Sedari dulu Chanyeol selalu dituntut untuk menjadi juara di segala hal. Ia dipaksa belajar keras untuk menjadi juara kelas, juara olimpiade dan lain sebagainya. Tidak ada yang bisa menghentikan sikap ayahnya, sosok ibu yang bisa jadi penenang di segala hal pun tidak ada karena ibu Chanyeol meninggal setelah melahirkannya.
Hanya satu hal yang akan ayah Chanyeol lakukan jika Chanyeol tidak memenuhi ekspetesinya.
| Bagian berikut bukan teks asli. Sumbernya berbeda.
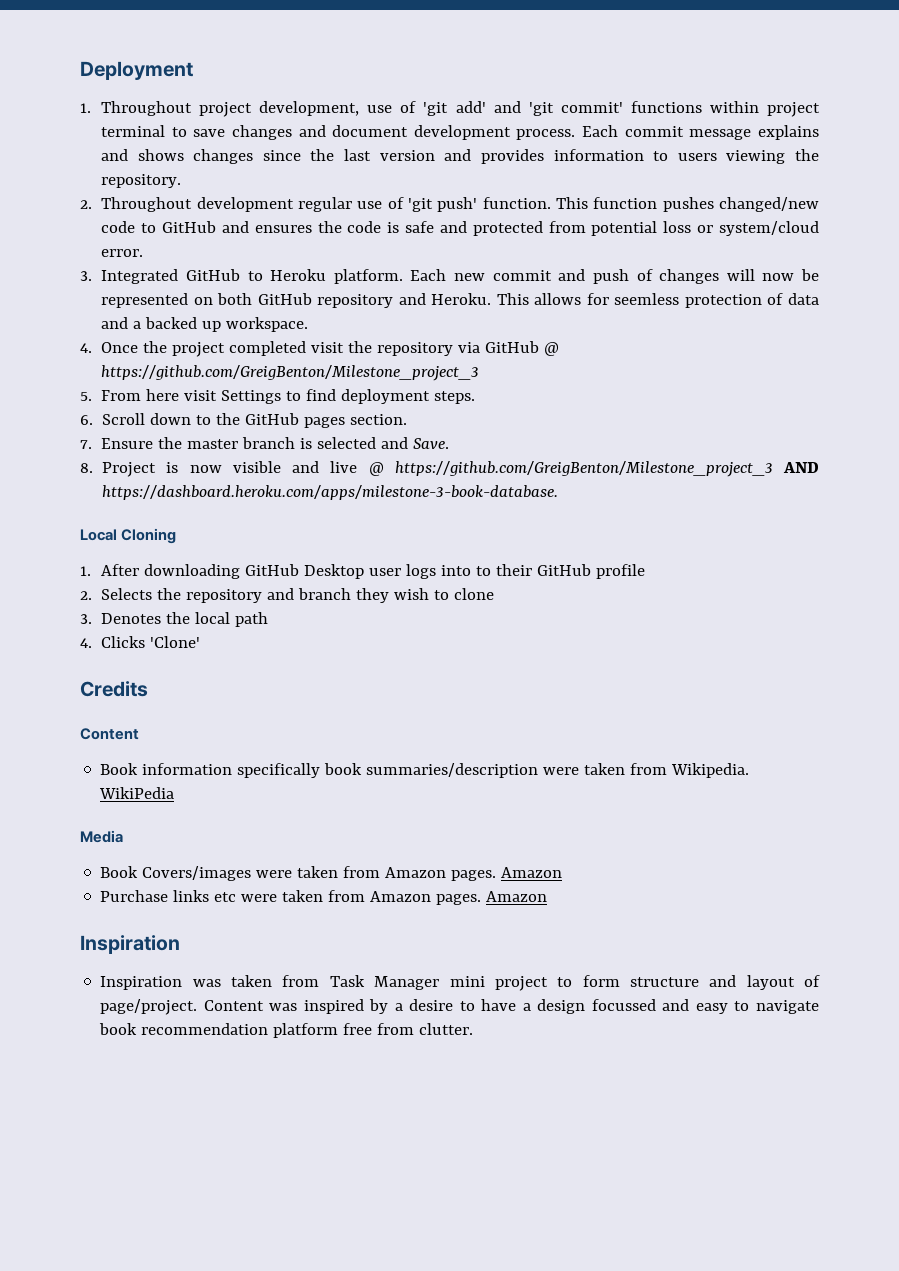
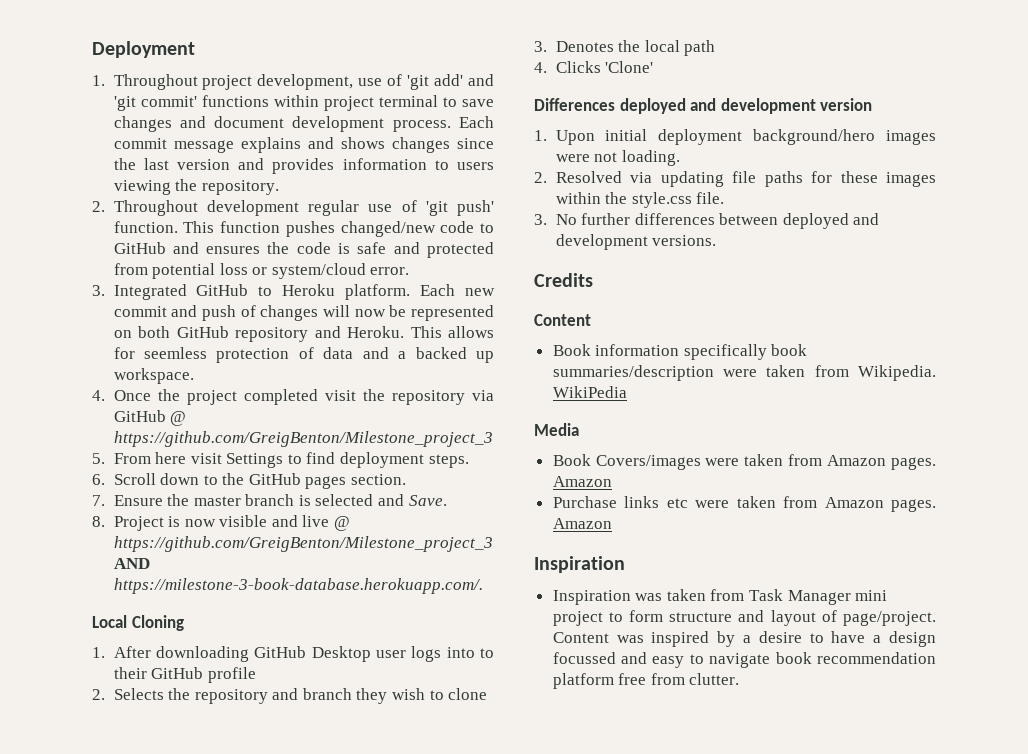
[102,485,559,500] https://dashboard.heroku.com/apps/milestone-3-book-database. -> [113,578,483,594] https://milestone-3-book-database.herokuapp.com/.
(201, 642) none -> [534,98,873,114] [534,129,936,145] [555,150,680,166] [534,171,936,187] [555,192,725,208] [534,213,880,229] [555,234,717,250] // Differences deployed and development version // 1. Upon initial deployment background/hero images were not loading. // 2. Resolved via updating file paths for these images within the style.css file. // 3. No further differences between deployed and development versions.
Yaitu-
Kekerasan.
Itulah yang sedang aku khawatirkan. Aku takut Chanyeol kembali terluka lagi dan lagi.
Chanyeol is calling...
Aku mengangkat kedua sudut bibirku melihat layar notifikasi di layar ponselku. Akhirnya Chanyeol menelfonku.
"Ya Chanyeol?"
Aku sudah menjawabnya tapi yang kudapat adalah keheningan.
"Chanyeol ..." kupanggilnya lagi.
"Aku ada di depan rumahmu. Bisakah kamu keluar?"
Chanyeol berada di luar rumahku? Aku beranjak dari kasur menuju jendela. Kubuka jendelaku dan melihat bayangan Chanyeol di depan gerbang rumahku. Kenapa Chanyeol tidak masuk saja? Kenapa harus menunggu di luar? Di luar saat itu sedang dingin jika Chanyeol mengetuk pintuku pasti ayah dan ibuku menyambutnya dengan baik seperti biasa.
"Yasudah aku keluar." Kututup panggilan itu dan beranjak keluar. Ku lihat ayah dan ibuku sudah tidak ada di ruang tengah biasa mereka menonton televisi.
Setelah gerbang kubuka aku benar-benar terdiam di tempatku melihat Chanyeol di depanku. Bagaimana bisa Chanyeol datang padaku dengan wajah yang babak belur seperti ini.
Chanyeol datang mendekat dan langsung memelukku.
"Tidak usah khawatir aku tidak apa-apa."
"Bagaimana bisa kamu bilang kamu tidak apa-apa dengan luka seperti ini Chanyeol," ucapku setelah melepaskan pelukannya.
Chanyeol tidak menjawab apapun setelah itu. Kubawa Chanyeol ke kamarku. Aku keluar kamar mengambil kompresan dan datang pada Chanyeol lagi.
"Apakah sakit?" Chanyeol menggeleng sebagai jawaban ketika aku tengah mengompres memar di wajahnya.
"Sudah biasa. Ayah tadi marah besar."
"Kenapa? Apa nilaimu turun lagi?"
"Tidak."
"Lalu?"
"Ayah mengetahui aku memiliki kekasih."
Hubunganku dengan Chanyeol memang kami rahasiakan sekali bahkan anak-anak sekolah tidak mengetahuinya. Hanya Baekhyun sahabatku dan Sohyun yang mengetahuinya. Itupun Sohyun tau karena Chanyeol yang mengatakannya.
Alasannya karena ayah Chanyeol tidak membolehkan putranya berpacaran. Aku benci dengan bagaimana sikap ayah Chanyeol yang mengekang pria itu begitu keterlaluan bahkan tidak memberi cela kebahagiaan dalam hidup Chanyeol.
"Aku bilang pada ayah, aku selalu berusaha mengutamakan pendidikanku daripada hubunganku denganmu. Bahkan kita jarang bukan memiliki waktu berdua karena aku yang terus disibukan dengan belajar juga kegiatan osis, tapi ayah tetap melarangku dan mengatakan aku harus mengakhiri hubungan kita."
"Lalu?"
"Aku tidak mau. Sudah cukup aku selalu menuruti ayah selama ini bahkan sampai melupakan cita-citaku menjadi musisi demi memenuhi ekspetasi ayah untuk melanjutkan perusahaannya. Aku terima itu semua tapi tidak kali ini. Aku ingin terus bersamamu."
Chanyeol menangis kali ini. Aku tau seberapa sakitnya ia selama ini karena ayahnya. Tangisan Chanyeol memang tidak menimbulkan suara namun sangat pilu kurasakan.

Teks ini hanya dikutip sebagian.